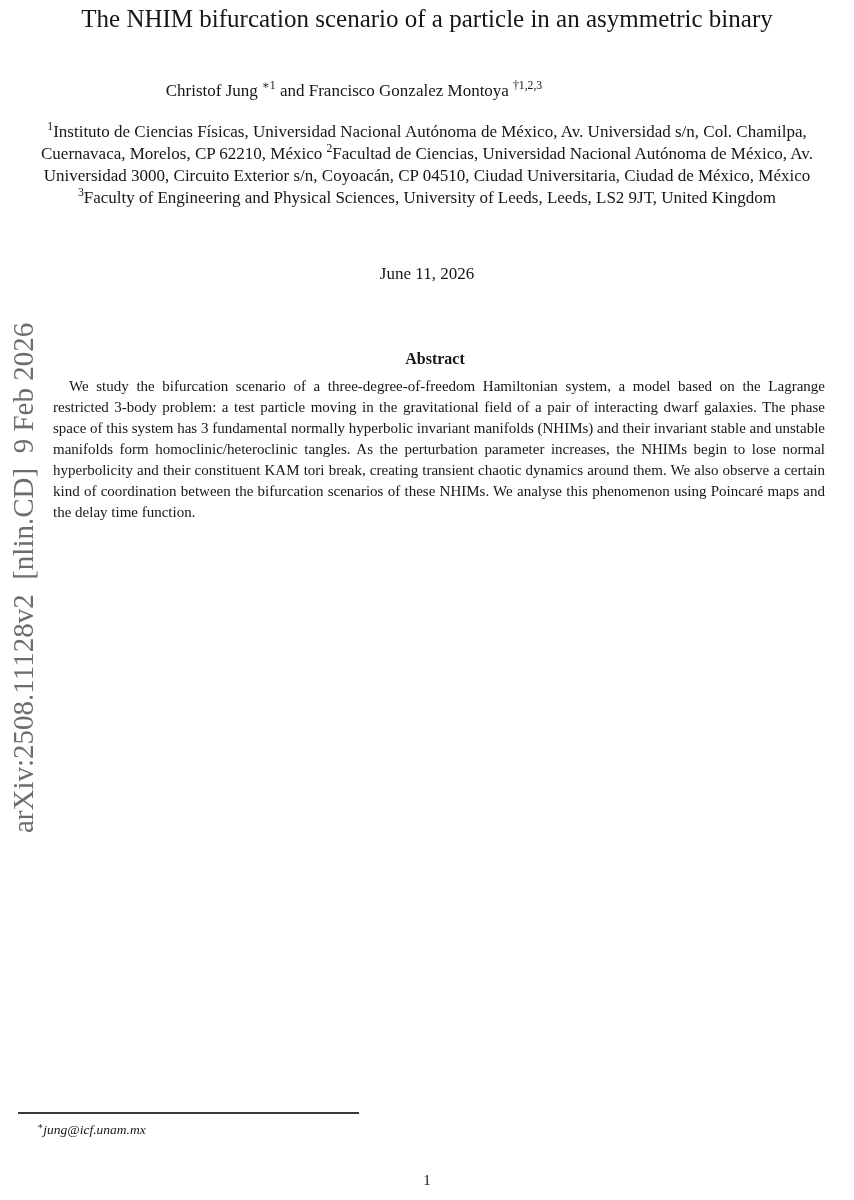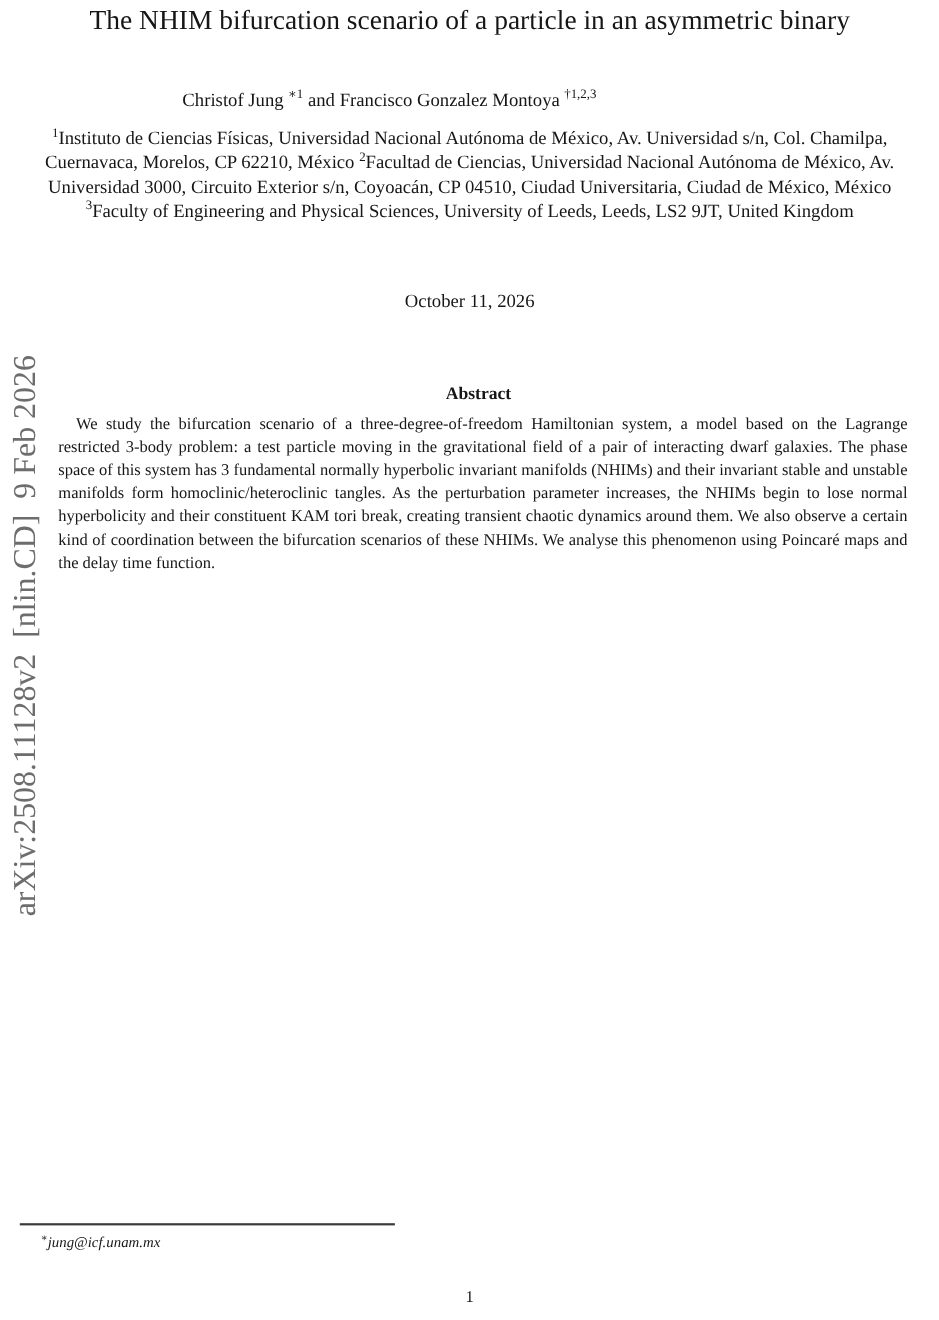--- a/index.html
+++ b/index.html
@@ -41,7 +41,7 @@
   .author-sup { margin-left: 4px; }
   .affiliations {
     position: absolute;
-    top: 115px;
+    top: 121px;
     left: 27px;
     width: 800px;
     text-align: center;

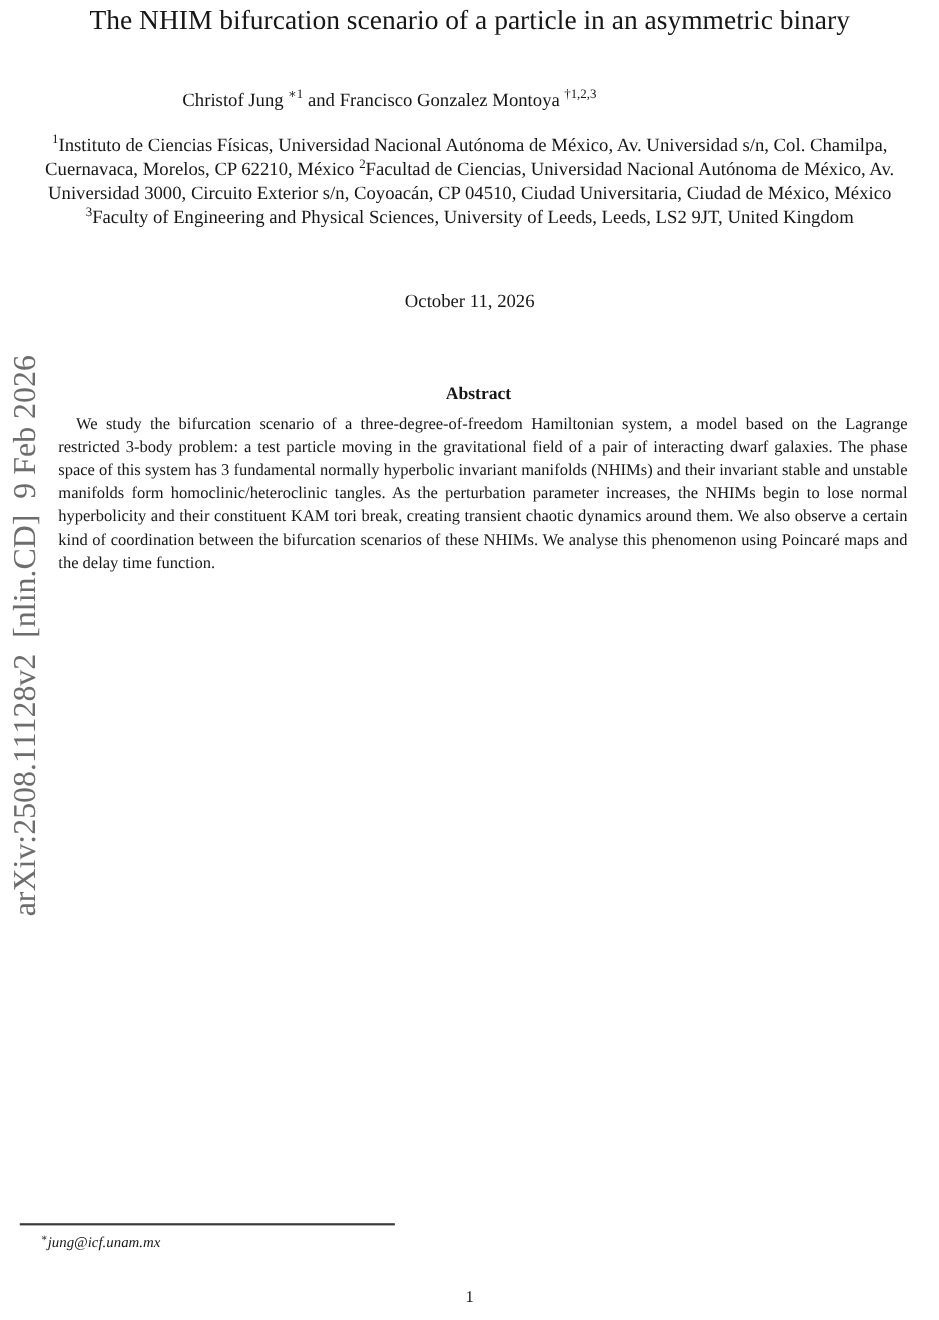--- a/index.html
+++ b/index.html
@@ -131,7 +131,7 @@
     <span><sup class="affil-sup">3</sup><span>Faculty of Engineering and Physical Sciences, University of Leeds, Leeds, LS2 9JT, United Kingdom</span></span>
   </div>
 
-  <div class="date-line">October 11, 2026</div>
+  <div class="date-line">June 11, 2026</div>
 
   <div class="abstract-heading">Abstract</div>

+-------+

■ What to produce ■
From the line that includes "left: 27px;" on down to the last line of the entries above, set down each line exactly, leaving out the pictures.

■ Task solution ■
     left: 27px;
     width: 800px;
     text-align: center;

--- a/index.html
+++ b/index.html
@@ -131,7 +131,7 @@
     <span><sup class="affil-sup">3</sup><span>Faculty of Engineering and Physical Sciences, University of Leeds, Leeds, LS2 9JT, United Kingdom</span></span>
   </div>
 
-  <div class="date-line">October 11, 2026</div>
+  <div class="date-line">June 11, 2026</div>
 
   <div class="abstract-heading">Abstract</div>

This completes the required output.